What needs to be done: Scan the entries and copy each line where the word "rnum" is present.

Available data:
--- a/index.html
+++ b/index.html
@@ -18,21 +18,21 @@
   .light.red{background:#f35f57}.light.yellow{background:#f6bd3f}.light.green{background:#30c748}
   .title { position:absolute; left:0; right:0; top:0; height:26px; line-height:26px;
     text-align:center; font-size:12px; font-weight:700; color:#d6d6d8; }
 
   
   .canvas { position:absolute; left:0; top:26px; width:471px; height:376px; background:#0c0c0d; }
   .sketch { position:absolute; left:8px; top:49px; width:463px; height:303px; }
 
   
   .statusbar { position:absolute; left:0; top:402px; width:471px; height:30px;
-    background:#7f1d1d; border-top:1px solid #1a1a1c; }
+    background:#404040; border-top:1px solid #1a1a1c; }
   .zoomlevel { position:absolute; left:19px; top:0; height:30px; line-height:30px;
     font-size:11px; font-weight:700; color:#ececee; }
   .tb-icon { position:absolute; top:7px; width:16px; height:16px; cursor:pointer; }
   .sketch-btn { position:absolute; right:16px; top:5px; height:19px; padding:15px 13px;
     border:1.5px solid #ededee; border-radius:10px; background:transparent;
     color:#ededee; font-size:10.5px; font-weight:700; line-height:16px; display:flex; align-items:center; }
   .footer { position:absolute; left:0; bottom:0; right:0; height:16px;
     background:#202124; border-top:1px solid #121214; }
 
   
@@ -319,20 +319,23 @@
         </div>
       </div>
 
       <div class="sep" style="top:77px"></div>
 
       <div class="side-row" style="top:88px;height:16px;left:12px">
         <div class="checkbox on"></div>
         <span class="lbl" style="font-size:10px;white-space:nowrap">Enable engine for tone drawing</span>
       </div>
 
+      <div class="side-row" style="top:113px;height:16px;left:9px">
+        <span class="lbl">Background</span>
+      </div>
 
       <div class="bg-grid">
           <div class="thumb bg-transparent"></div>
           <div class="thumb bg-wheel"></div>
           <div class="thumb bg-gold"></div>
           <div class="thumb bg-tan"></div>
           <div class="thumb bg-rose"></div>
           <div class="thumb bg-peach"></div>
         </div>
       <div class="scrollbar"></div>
...
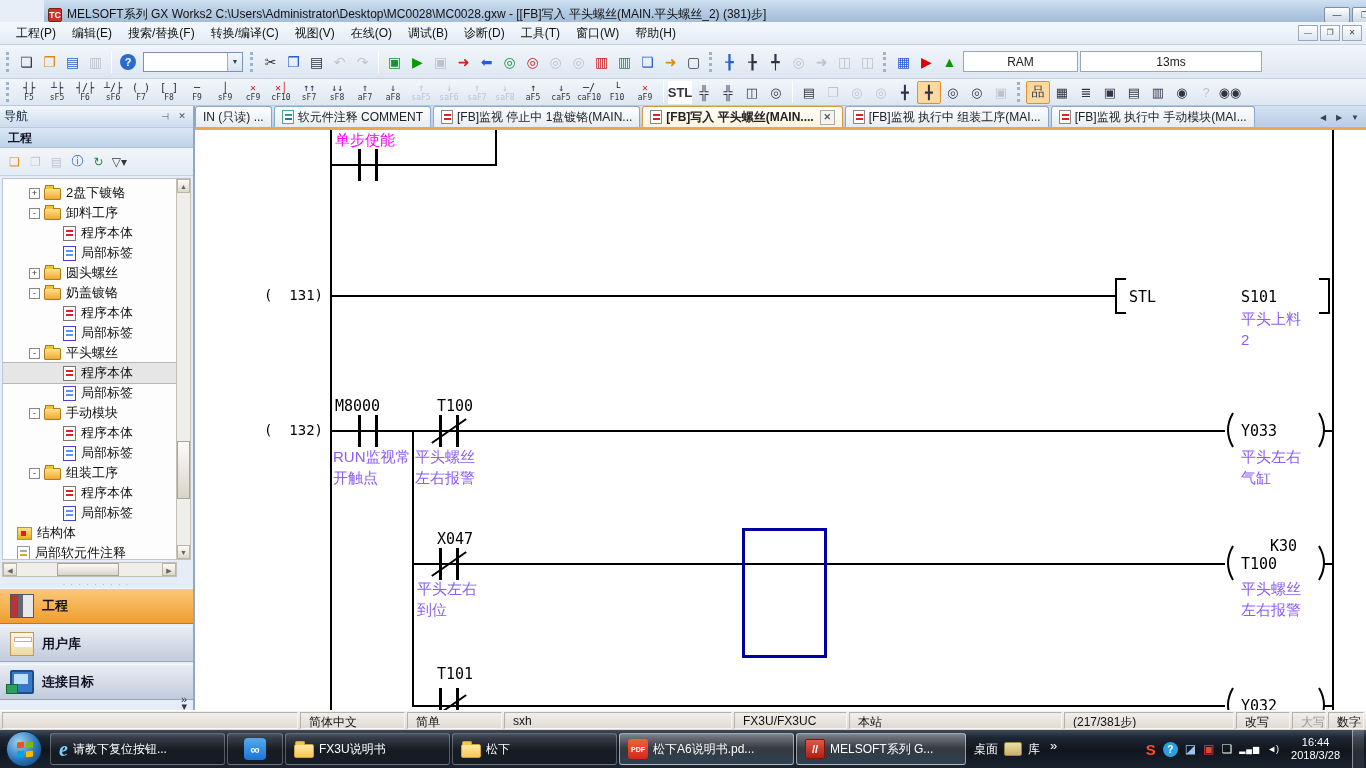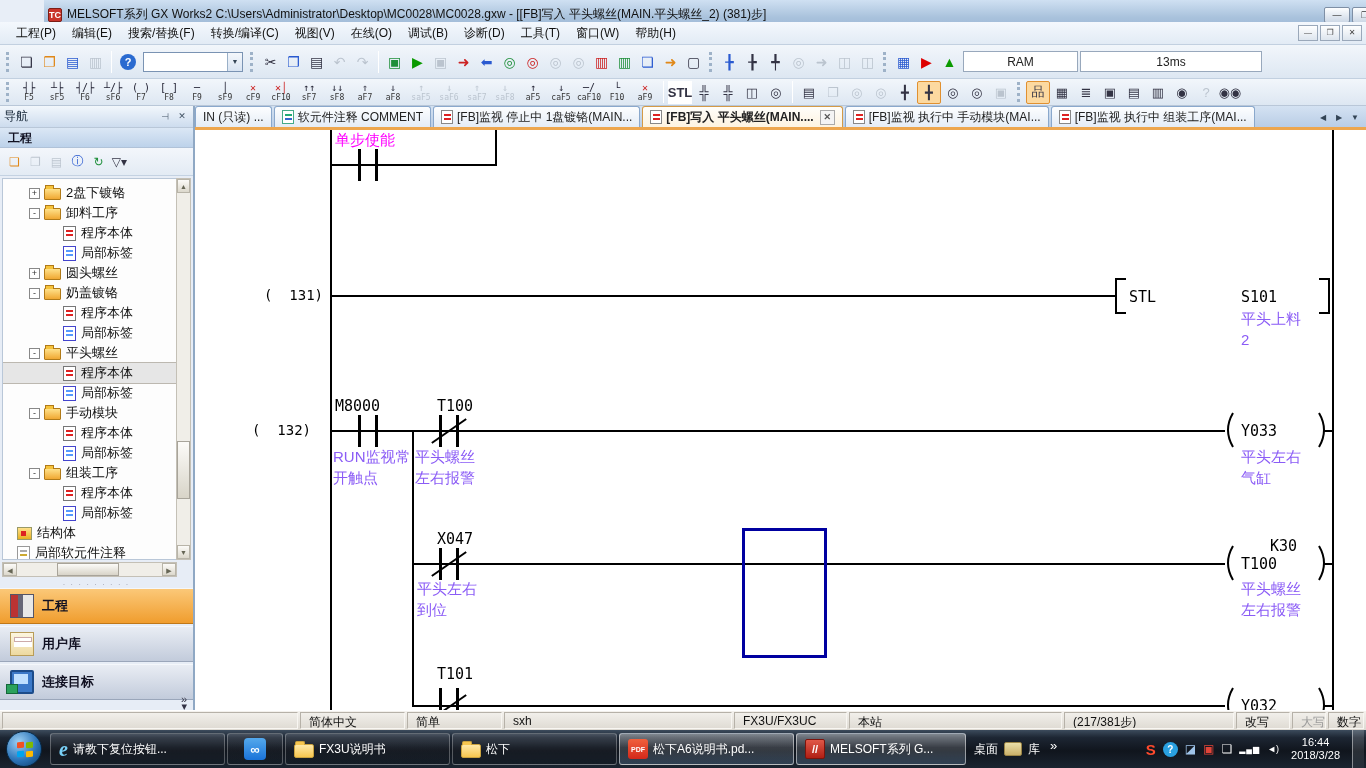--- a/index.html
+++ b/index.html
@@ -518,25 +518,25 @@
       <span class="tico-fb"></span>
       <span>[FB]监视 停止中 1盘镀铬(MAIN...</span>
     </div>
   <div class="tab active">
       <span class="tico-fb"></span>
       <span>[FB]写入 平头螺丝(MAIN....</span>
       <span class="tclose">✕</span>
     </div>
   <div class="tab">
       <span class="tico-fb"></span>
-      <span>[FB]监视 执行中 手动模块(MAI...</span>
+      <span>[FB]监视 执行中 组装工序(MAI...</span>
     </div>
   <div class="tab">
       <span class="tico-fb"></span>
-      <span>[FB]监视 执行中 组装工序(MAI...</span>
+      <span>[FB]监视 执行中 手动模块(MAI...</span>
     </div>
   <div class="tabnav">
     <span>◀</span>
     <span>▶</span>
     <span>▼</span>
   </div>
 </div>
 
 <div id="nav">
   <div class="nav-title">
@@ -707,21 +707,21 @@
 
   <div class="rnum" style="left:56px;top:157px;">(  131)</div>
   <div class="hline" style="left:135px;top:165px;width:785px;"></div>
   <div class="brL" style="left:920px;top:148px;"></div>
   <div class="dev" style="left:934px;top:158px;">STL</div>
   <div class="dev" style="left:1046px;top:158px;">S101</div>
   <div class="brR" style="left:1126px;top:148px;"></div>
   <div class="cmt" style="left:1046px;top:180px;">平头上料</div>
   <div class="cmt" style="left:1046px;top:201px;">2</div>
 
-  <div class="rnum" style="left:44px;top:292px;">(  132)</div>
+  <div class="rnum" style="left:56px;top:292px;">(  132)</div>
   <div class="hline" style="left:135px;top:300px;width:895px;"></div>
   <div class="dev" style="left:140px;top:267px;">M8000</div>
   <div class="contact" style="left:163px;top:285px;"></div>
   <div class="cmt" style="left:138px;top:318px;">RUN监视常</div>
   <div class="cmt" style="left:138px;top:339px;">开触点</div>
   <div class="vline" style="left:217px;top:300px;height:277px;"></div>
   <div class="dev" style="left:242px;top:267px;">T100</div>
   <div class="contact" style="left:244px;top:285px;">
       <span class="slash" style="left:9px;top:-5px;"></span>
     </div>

Solution to this task:
   <div class="rnum" style="left:56px;top:157px;">(  131)</div>
-  <div class="rnum" style="left:44px;top:292px;">(  132)</div>
+  <div class="rnum" style="left:56px;top:292px;">(  132)</div>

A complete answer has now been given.